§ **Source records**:
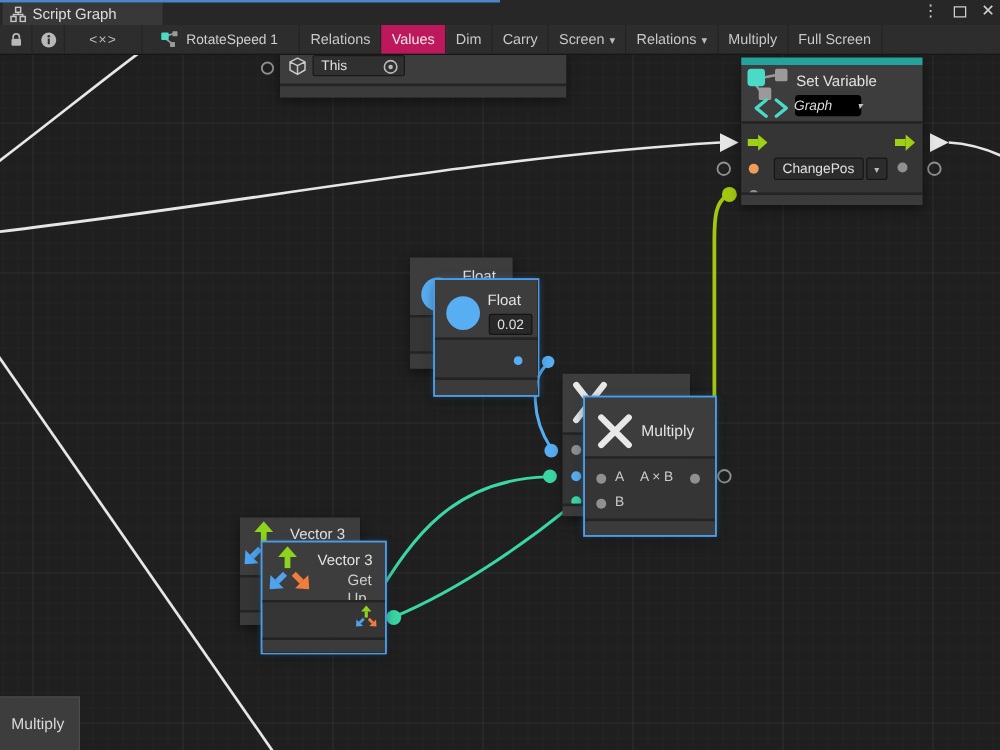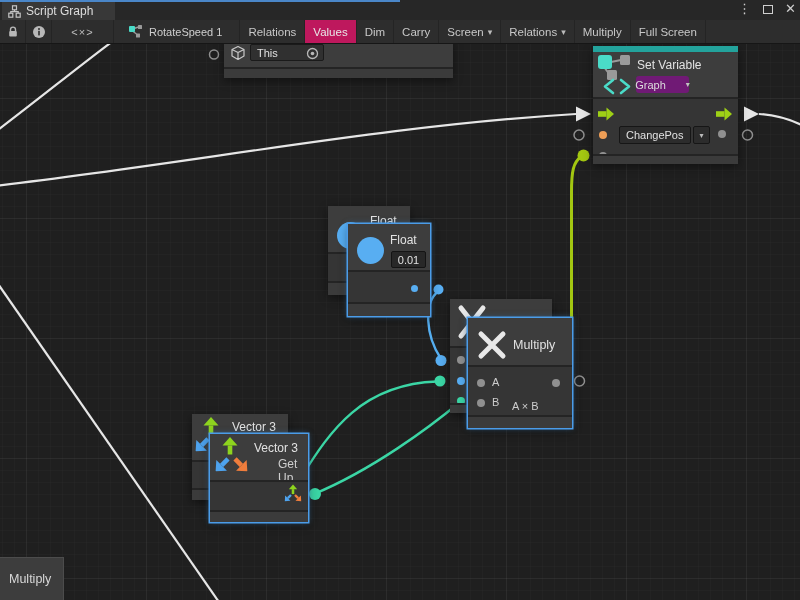--- a/index.html
+++ b/index.html
@@ -10,7 +10,7 @@
   
   .accent{position:absolute;left:0;top:0;width:400px;height:2px;background:#4a86c8;z-index:30;}
   .tabbar{position:absolute;left:0;top:0;width:800px;height:20px;background:#272727;z-index:25;}
-  .tab{position:absolute;left:2px;top:2px;height:18px;width:113px;background:#383838;
+  .tab{position:absolute;left:2px;top:2px;height:18px;width:128px;background:#383838;
        display:flex;align-items:center;gap:5px;padding:0 6px;font-size:12px;color:#dedede;}
   .winctrls{position:absolute;right:4px;top:1px;height:16px;display:flex;align-items:center;gap:12px;color:#cfcfcf;}
   .winctrls .glyph{font-size:13px;line-height:14px;}

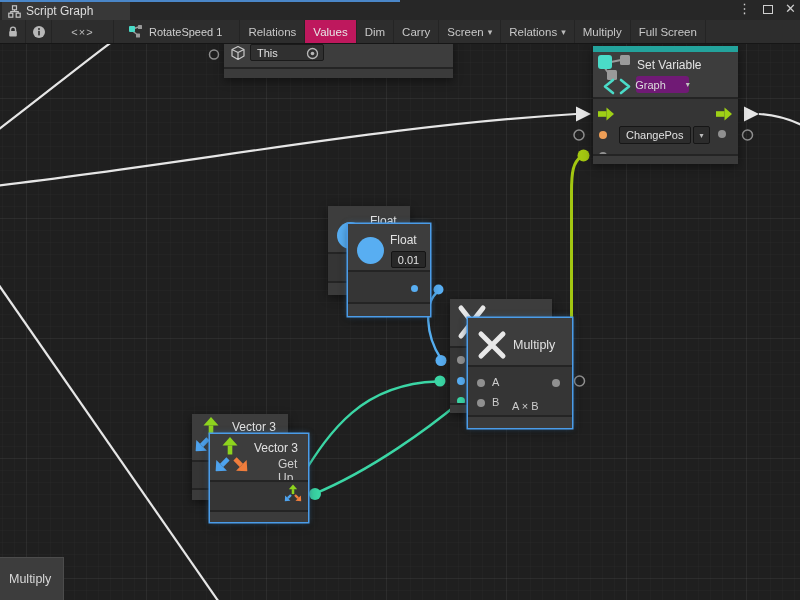--- a/index.html
+++ b/index.html
@@ -62,8 +62,8 @@
          font-size:11px;color:#e0e0e0;display:flex;align-items:center;}
   .ddbtn{position:absolute;background:#2c2c2c;border:1px solid #161616;border-radius:2px;
          display:flex;align-items:center;justify-content:center;font-size:8px;color:#bbb;}
-  .pill{position:absolute;background:#701a75;border-radius:3px;font-size:11px;color:#dcdcdc;
-        display:flex;align-items:center;justify-content:center;gap:20px;}
+  .pill{position:absolute;background:#000000;border-radius:3px;font-size:11px;color:#dcdcdc;
+        display:flex;align-items:center;justify-content:center;gap:20px;font-style:italic;}
   .pill .caret{font-size:8px;color:#c2c2c2;}
   .topbar{height:6px;background:#23a39c;}
   .bigcircle{position:absolute;border-radius:50%;background:#58aef2;}

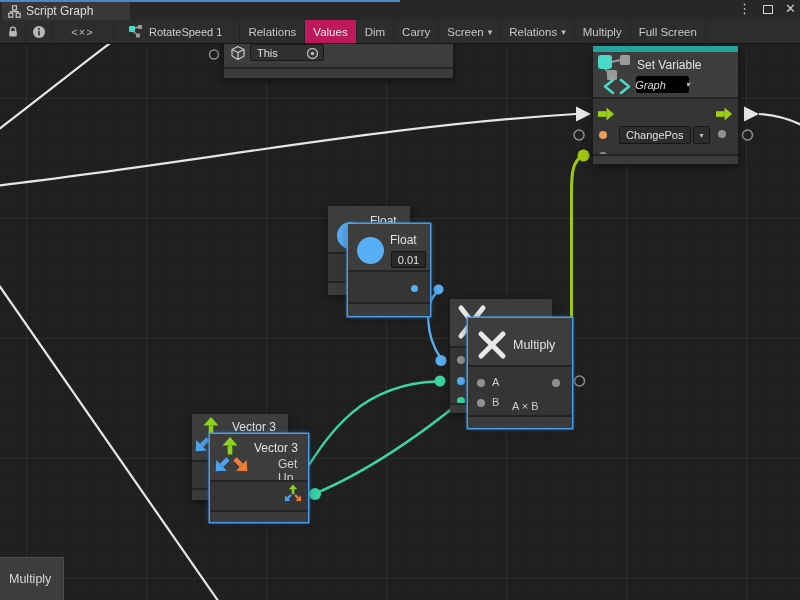--- a/index.html
+++ b/index.html
@@ -214,7 +214,7 @@
           <div class="bigcircle" style="left:9px;top:13px;width:27px;height:27px;"></div>
           <div class="ntitle" style="left:42px;top:9px;">Float</div>
           <div class="field" style="left:43px;top:27px;width:35px;height:17px;justify-content:center;">
-            <span>0.01</span>
+            <span>0.02</span>
           </div>
         </div>
         <div class="nb" style="height:32px;">

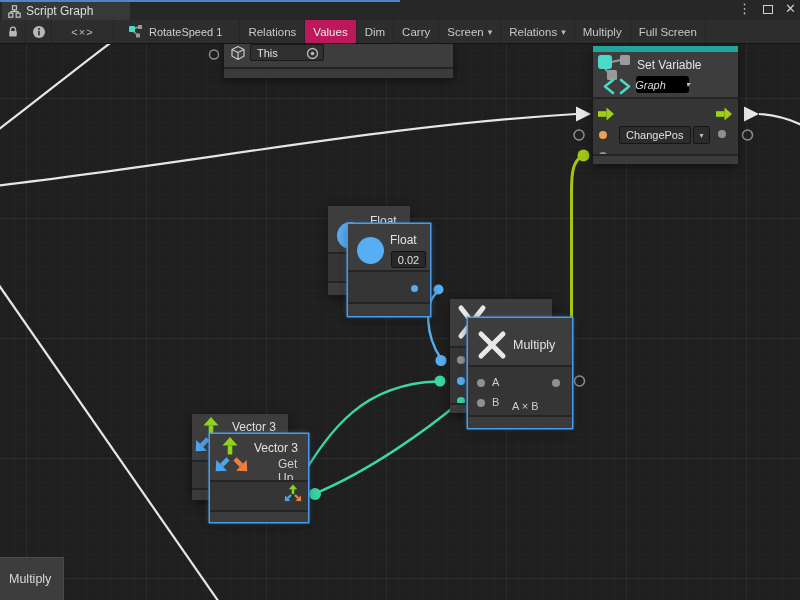--- a/index.html
+++ b/index.html
@@ -233,7 +233,7 @@
         <div class="nb" style="height:50px;">
           <div class="dot gray" style="left:9px;top:12px;"></div>
           <div class="plabel" style="left:24px;top:9px;">A</div>
-          <div class="plabel" style="left:44px;top:9px;margin-top:24px;">A × B</div>
+          <div class="plabel" style="left:44px;top:9px;">A × B</div>
           <div class="dot gray" style="left:84px;top:12px;"></div>
           <div class="dot gray" style="left:9px;top:32px;"></div>
           <div class="plabel" style="left:24px;top:29px;">B</div>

§ **What you need to do**: Transcribe the records above exactly, leaving every picture out of the copy.

§ **Solution to the problem**:
--- a/index.html
+++ b/index.html
@@ -10,7 +10,7 @@
   
   .accent{position:absolute;left:0;top:0;width:400px;height:2px;background:#4a86c8;z-index:30;}
   .tabbar{position:absolute;left:0;top:0;width:800px;height:20px;background:#272727;z-index:25;}
-  .tab{position:absolute;left:2px;top:2px;height:18px;width:113px;background:#383838;
+  .tab{position:absolute;left:2px;top:2px;height:18px;width:128px;background:#383838;
        display:flex;align-items:center;gap:5px;padding:0 6px;font-size:12px;color:#dedede;}
   .winctrls{position:absolute;right:4px;top:1px;height:16px;display:flex;align-items:center;gap:12px;color:#cfcfcf;}
   .winctrls .glyph{font-size:13px;line-height:14px;}

--- a/index.html
+++ b/index.html
@@ -62,8 +62,8 @@
          font-size:11px;color:#e0e0e0;display:flex;align-items:center;}
   .ddbtn{position:absolute;background:#2c2c2c;border:1px solid #161616;border-radius:2px;
          display:flex;align-items:center;justify-content:center;font-size:8px;color:#bbb;}
-  .pill{position:absolute;background:#701a75;border-radius:3px;font-size:11px;color:#dcdcdc;
-        display:flex;align-items:center;justify-content:center;gap:20px;}
+  .pill{position:absolute;background:#000000;border-radius:3px;font-size:11px;color:#dcdcdc;
+        display:flex;align-items:center;justify-content:center;gap:20px;font-style:italic;}
   .pill .caret{font-size:8px;color:#c2c2c2;}
   .topbar{height:6px;background:#23a39c;}
   .bigcircle{position:absolute;border-radius:50%;background:#58aef2;}

--- a/index.html
+++ b/index.html
@@ -214,7 +214,7 @@
           <div class="bigcircle" style="left:9px;top:13px;width:27px;height:27px;"></div>
           <div class="ntitle" style="left:42px;top:9px;">Float</div>
           <div class="field" style="left:43px;top:27px;width:35px;height:17px;justify-content:center;">
-            <span>0.01</span>
+            <span>0.02</span>
           </div>
         </div>
         <div class="nb" style="height:32px;">

--- a/index.html
+++ b/index.html
@@ -233,7 +233,7 @@
         <div class="nb" style="height:50px;">
           <div class="dot gray" style="left:9px;top:12px;"></div>
           <div class="plabel" style="left:24px;top:9px;">A</div>
-          <div class="plabel" style="left:44px;top:9px;margin-top:24px;">A × B</div>
+          <div class="plabel" style="left:44px;top:9px;">A × B</div>
           <div class="dot gray" style="left:84px;top:12px;"></div>
           <div class="dot gray" style="left:9px;top:32px;"></div>
           <div class="plabel" style="left:24px;top:29px;">B</div>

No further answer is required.